/ 24 May 2000

New Helderberg claims

OWN CORRESPONDENT, Johannesburg | Wednesday 2.00pm.

FRESH claims have been made that weapons – but no “atom” bomb – as well as an Amscor “agent” were aboard the ill-fated Helderberg.

Two Johannesburg newspapers carried further “revelations” about the mysterious downing of the SAA flight in November 1987 that killed all 159 on board.

Well-known businessman Thomas Osler, who apparently had close ties with Armscor and was allegedly an Armscor agent, was booked on the flight as chief executive of the Industrial Development Corporation, Beeld reported on Wednesday.

The Star reported that a South African Airways pilot told the 1998 in-camera Truth and Reconciliation Commission hearing into the Helderberg disaster that the airline used passenger planes to transport military equipment.

Former truth commissioner Dumisa Ntsebeza, who presided over the TRC hearing, confirmed that the pilot told the TRC of at least one incident in 1985 when rockets and rocket launchers were loaded into the cargo hold of his plane on a flight from Tel Aviv to Johannesburg. SAA refused to confirm or deny the TRC evidence, the paper said.

This follows the publication on Tuesday of transcripts of an alleged conversation between Helderberg pilot Dawie Uys tells his co-pilot that “Boy George” – an apparent reference to a nuclear bomb – was aboard the aircraft. The transcripts have been greeted with widespread scepticism.

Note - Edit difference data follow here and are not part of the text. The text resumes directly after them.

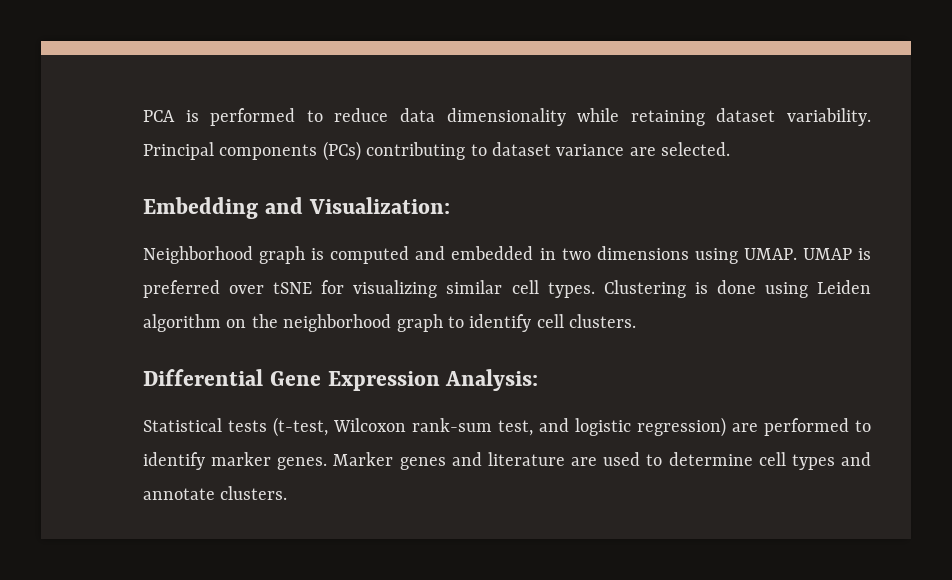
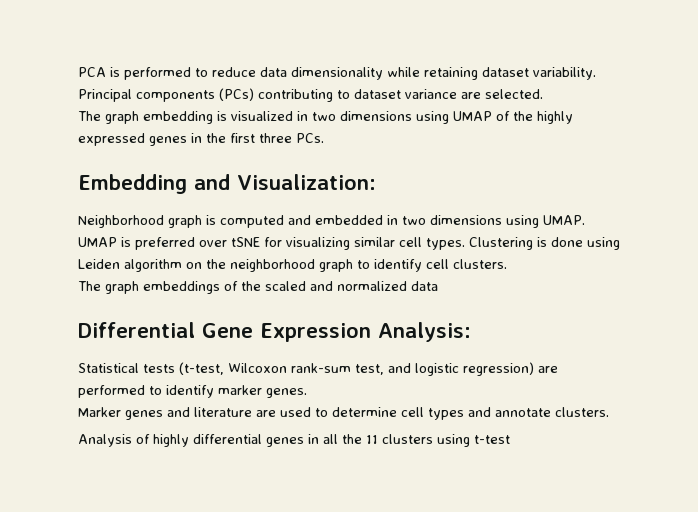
+ The graph embedding is visualized in two dimensions using UMAP of the highly expressed genes in the first three PCs.
+ The graph embeddings of the scaled and normalized data
- Statistical tests (t-test, Wilcoxon rank-sum test, and logistic regression) are performed to identify marker genes. Marker genes and literature are used to determine cell types and annotate clusters.
+ Statistical tests (t-test, Wilcoxon rank-sum test, and logistic regression) are performed to identify marker genes.
+ Marker genes and literature are used to determine cell types and annotate clusters.
+ Analysis of highly differential genes in all the 11 clusters using t-test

“If there had been a nuclear explosion, we would all know about it. Nuclear bombs don’t burn, they explode, yet we know from the forensic evidence that the Helderberg crashed because of a fire on board,” Civil Aviation Authority chief Trevor Abrahams told The Star.

He has also dismissed these new transcripts, saying the master copy of the original tape revealed only “noise”.

During the TRC hearing, Beeld reports, “pertinent questions” about Osler’s relationship with Armscor and the possibility that he acted as an agent for Armscor were raised.

Beeld said it has information that Osler visited China, Korea, Vietnam, Singapore and Taiwan in the days before he returned to South Africa on board the Helderberg.

On the morning of the Helderberg’s departure from Taiwan, Osler was in Singapore. He was transported back to Taiwan by a Taiwanese military aircraft.

Meanwhile, Ntsebeza told The Star the TRC hearing gathered enough evidence for a fresh investigation to be launched.

“There are so many unanswered questions about the crash and the Margo commission that investigated it. In our final report we recommend that the government reopen the inquiry,” said Ntsebeza.

Transport Minister Dullah Omar was quoted as saying if fresh evidence into the cause of the Helderberg crash was discovered the inquiry would be reopened, a repeat of what he said after the TRC hearing.